- Title card
- Created by: William Hanna
- Written by: William Hanna
- Directed by: William Hanna
- Country of origin: United States
- Original language: English

Production
- Executive producer: Buzz Potamkin
- Running time: 7 minutes
- Production company: Hanna-Barbera Cartoons

Original release
- Network: Cartoon Network
- Release: April 16, 1995

Related
- What a Cartoon!

= Hard Luck Duck =

Hard Luck Duck is a What a Cartoon! animated cartoon directed by William Hanna, produced by Hanna-Barbera Cartoons, and broadcast as a part of World Premiere Toons on Cartoon Network on April 16, 1995. The cartoon involves Hard Luck Duck (Russi Taylor), after venturing away from Harley Gator (Brad Garrett)'s watch, is a hungry fox (Jim Cummings)'s target to be cooked.
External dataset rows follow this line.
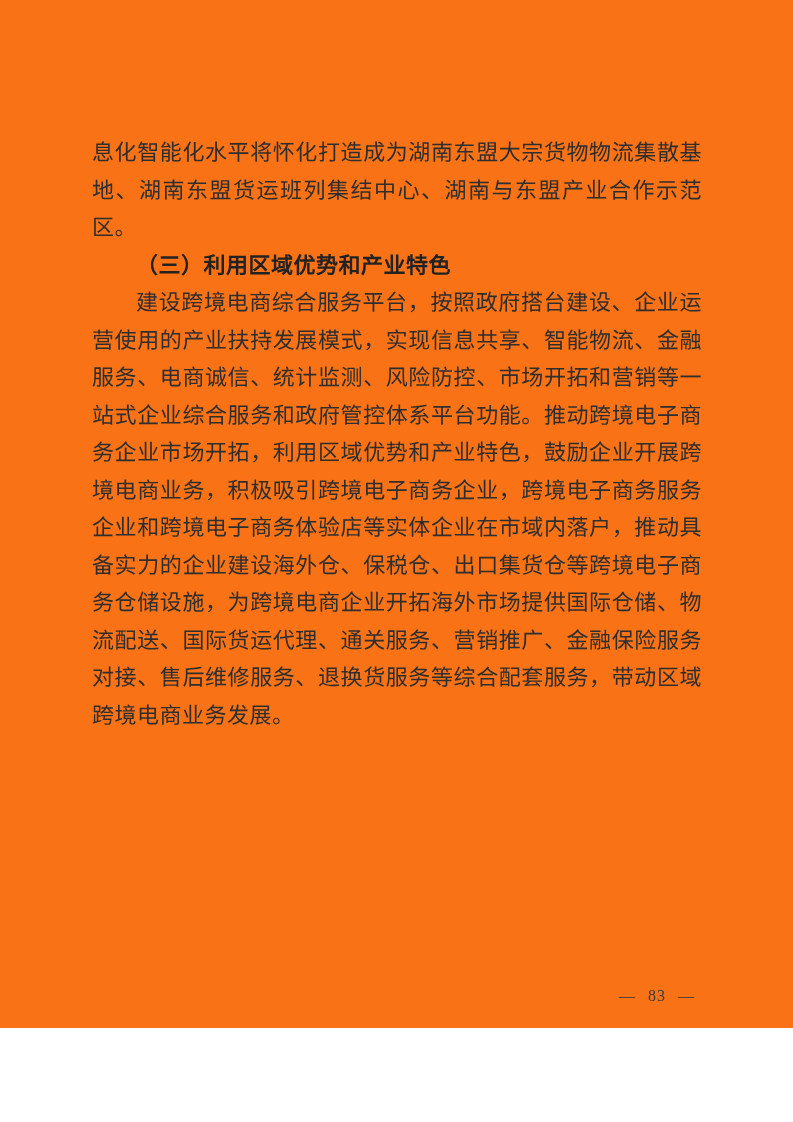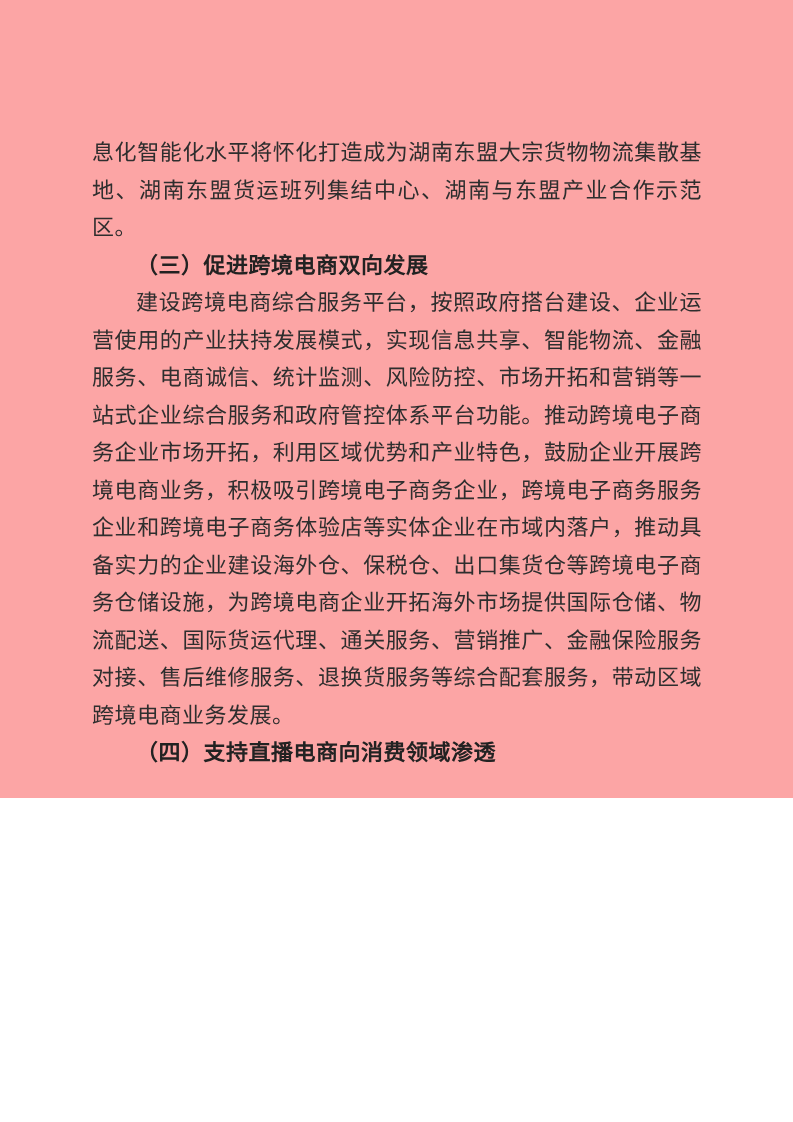--- a/index.html
+++ b/index.html
@@ -10,8 +10,8 @@
   .page {
     position: relative;
     width: 793px;
-    height: 798px;
-    background: #fca5a5;
+    height: 1028px;
+    background: #f97316;
     overflow: hidden;
     font-family: "Liberation Serif", "DejaVu Serif", serif;
     color: #2e2e2e;

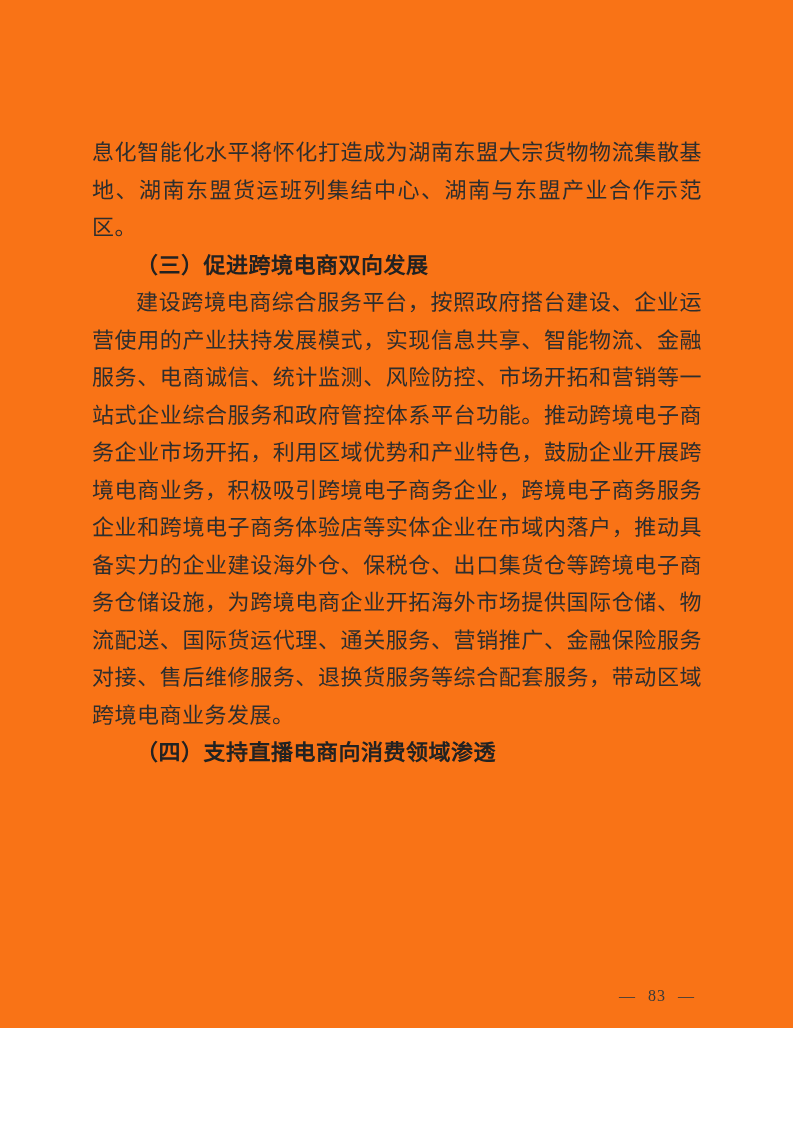--- a/index.html
+++ b/index.html
@@ -60,7 +60,7 @@
 <div class="page">
   <div class="content">
     <p class="para continuation">息化智能化水平将怀化打造成为湖南东盟大宗货物物流集散基地、湖南东盟货运班列集结中心、湖南与东盟产业合作示范区。</p>
-    <p class="heading">（三）促进跨境电商双向发展</p>
+    <p class="heading">（三）利用区域优势和产业特色</p>
     <p class="para">建设跨境电商综合服务平台，按照政府搭台建设、企业运营使用的产业扶持发展模式，实现信息共享、智能物流、金融服务、电商诚信、统计监测、风险防控、市场开拓和营销等一站式企业综合服务和政府管控体系平台功能。推动跨境电子商务企业市场开拓，利用区域优势和产业特色，鼓励企业开展跨境电商业务，积极吸引跨境电子商务企业，跨境电子商务服务企业和跨境电子商务体验店等实体企业在市域内落户，推动具备实力的企业建设海外仓、保税仓、出口集货仓等跨境电子商务仓储设施，为跨境电商企业开拓海外市场提供国际仓储、物流配送、国际货运代理、通关服务、营销推广、金融保险服务对接、售后维修服务、退换货服务等综合配套服务，带动区域跨境电商业务发展。</p>
     <p class="heading">（四）支持直播电商向消费领域渗透</p>
   </div>

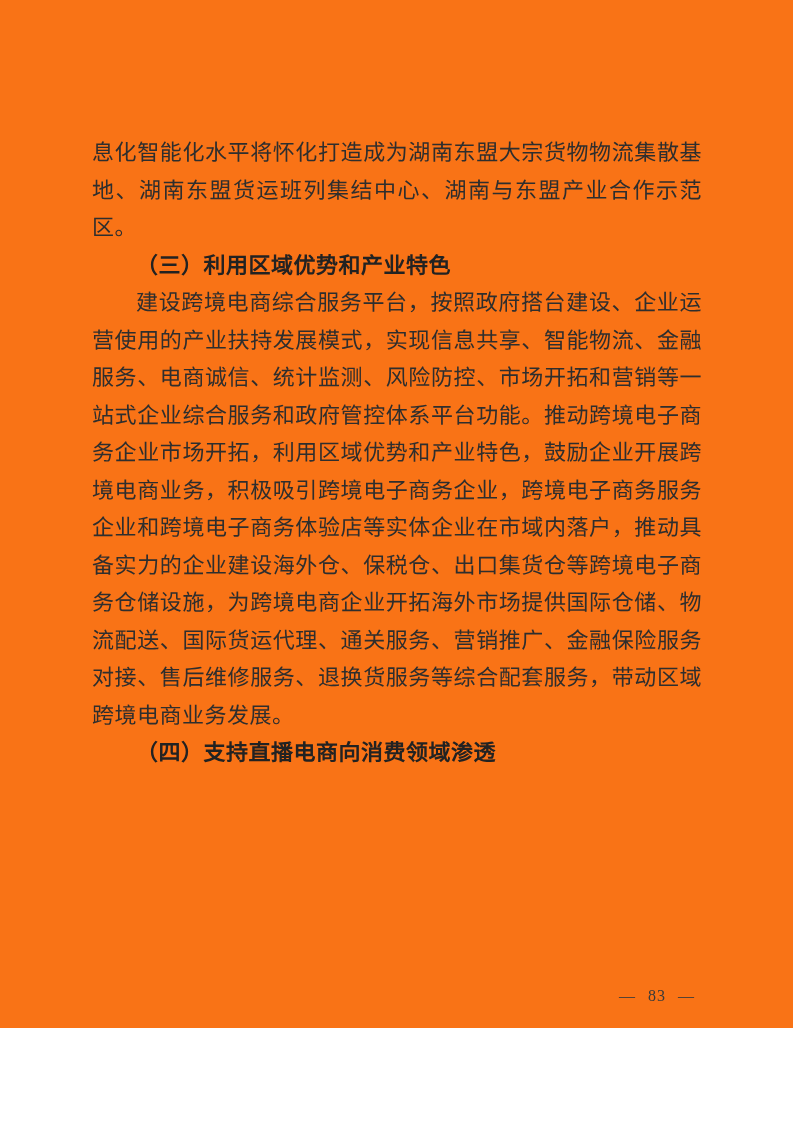--- a/index.html
+++ b/index.html
@@ -62,7 +62,6 @@
     <p class="para continuation">息化智能化水平将怀化打造成为湖南东盟大宗货物物流集散基地、湖南东盟货运班列集结中心、湖南与东盟产业合作示范区。</p>
     <p class="heading">（三）利用区域优势和产业特色</p>
     <p class="para">建设跨境电商综合服务平台，按照政府搭台建设、企业运营使用的产业扶持发展模式，实现信息共享、智能物流、金融服务、电商诚信、统计监测、风险防控、市场开拓和营销等一站式企业综合服务和政府管控体系平台功能。推动跨境电子商务企业市场开拓，利用区域优势和产业特色，鼓励企业开展跨境电商业务，积极吸引跨境电子商务企业，跨境电子商务服务企业和跨境电子商务体验店等实体企业在市域内落户，推动具备实力的企业建设海外仓、保税仓、出口集货仓等跨境电子商务仓储设施，为跨境电商企业开拓海外市场提供国际仓储、物流配送、国际货运代理、通关服务、营销推广、金融保险服务对接、售后维修服务、退换货服务等综合配套服务，带动区域跨境电商业务发展。</p>
-    <p class="heading">（四）支持直播电商向消费领域渗透</p>
   </div>
   <div class="page-number">— 83 —</div>
 </div>

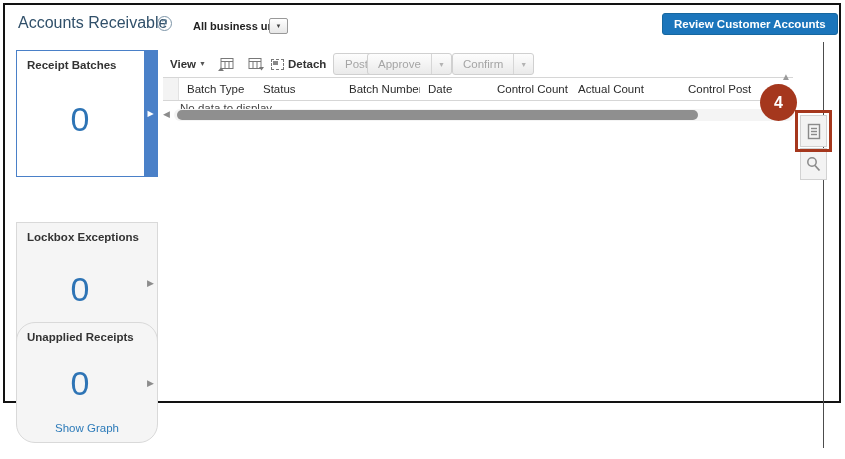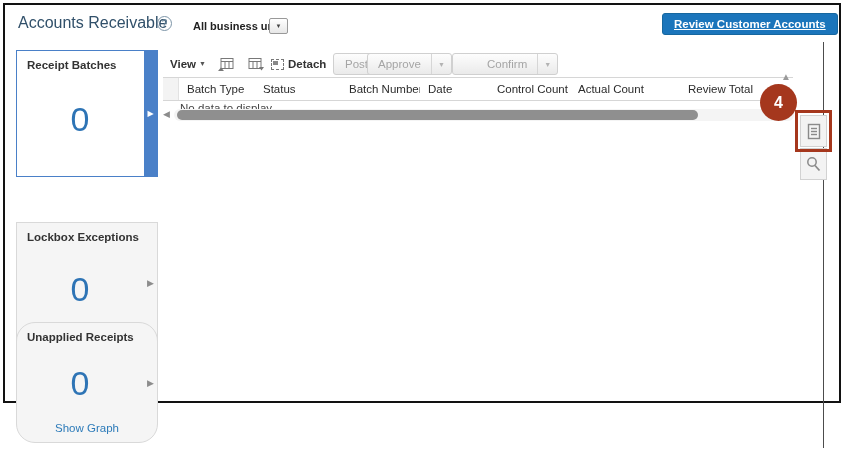--- a/index.html
+++ b/index.html
@@ -37,7 +37,7 @@
     left:657px; top:8px; height:22px; padding:0 11px;
     background:#1b75bb; border:1px solid #16679f; border-radius:3px;
     color:#fff; font-size:11.5px; font-weight:bold;
-    display:flex; align-items:center; cursor:pointer;text-decoration:underline;
+    display:flex; align-items:center; cursor:pointer;
   }
 
   

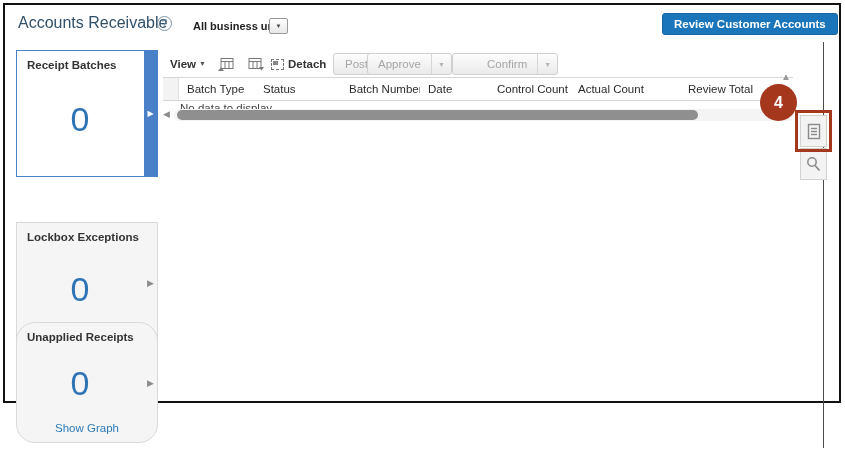--- a/index.html
+++ b/index.html
@@ -189,7 +189,7 @@
       </span>
   </div>
 
-  <div class="abs split" style="left:447px;padding-left:24px;">
+  <div class="abs split" style="left:447px;">
     <span class="main">Confirm</span>
     <span class="arrow">
         <span>▼</span>

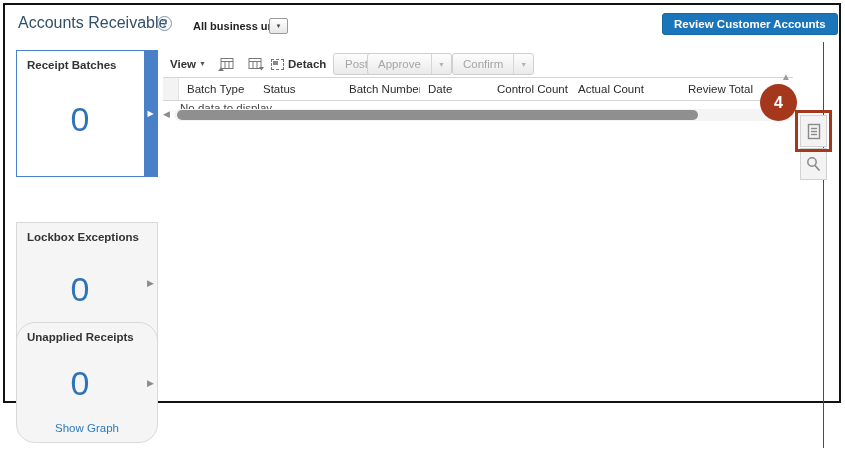--- a/index.html
+++ b/index.html
@@ -204,7 +204,7 @@
     <div class="th" style="width:69px;">Date</div>
     <div class="th" style="width:81px;">Control Count</div>
     <div class="th" style="width:110px;">Actual Count</div>
-    <div class="th" style="width:113px;">Review Total</div>
+    <div class="th" style="width:113px;">Control Post</div>
   </div>
 
   <div class="abs empty-msg">No data to display</div>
Although he was a producer on many Hanna-Barbera titles until his death on March 22, 2001, Hard Luck Duck is notable for being, with fellow What a Cartoon! short Wind-Up Wolf, the last cartoons written and directed by William Hanna, whose career began in the Golden Age of American animation at Metro-Goldwyn-Mayer (MGM) with the short To Spring (1936) and his later Tom and Jerry series.

== Plot ==
A villainous fox wants to put Hard Luck Duck on his menu. Hard Luck Duck has a friend/bodyguard, an alligator named Harley. Harley routinely thwarts the fox's efforts to make a meal of the duck.

== Production ==
Fred Seibert became president of Hanna-Barbera Cartoons in 1992 and helped guide the struggling animation studio into its greatest output in years with shows like 2 Stupid Dogs and SWAT Kats: The Radical Squadron. Seibert wanted the studio to produce short cartoons, in the vein of the Golden age of American animation. Although a project consisting of 48 shorts would cost twice as much as a normal series, Seibert's pitch to Cartoon Network involved promising 48 chances to "succeed or fail," opened up possibilities for new original programming, and offered several new shorts to the thousands already present in the Turner Entertainment Co. library. According to Seibert, quality did not matter much to the cable operators distributing the struggling network, they were more interested in promising new programs.

Seibert's idea for the project was influenced heavily by Looney Tunes. Hanna, with partner Joe Barbera, as well as veteran animator Friz Freleng, taught Seibert how the shorts of the Golden Age of American animation were produced. As was the custom in live action film and television, the company did not pay each creator for the storyboard submitted and pitched. For the first time in the studio's history, individual creators could retain their rights, and earn royalties on their creations. Hard Luck Duck was written and pitched by Hanna, and immediately entered production.

== Release ==
Hard Luck Duck premiered Sunday, April 16, 1995 as a stand-alone cartoon. The cartoon preceded Cartoon Network's Sunday night movie block, Mr. Spim's Cartoon Theatre.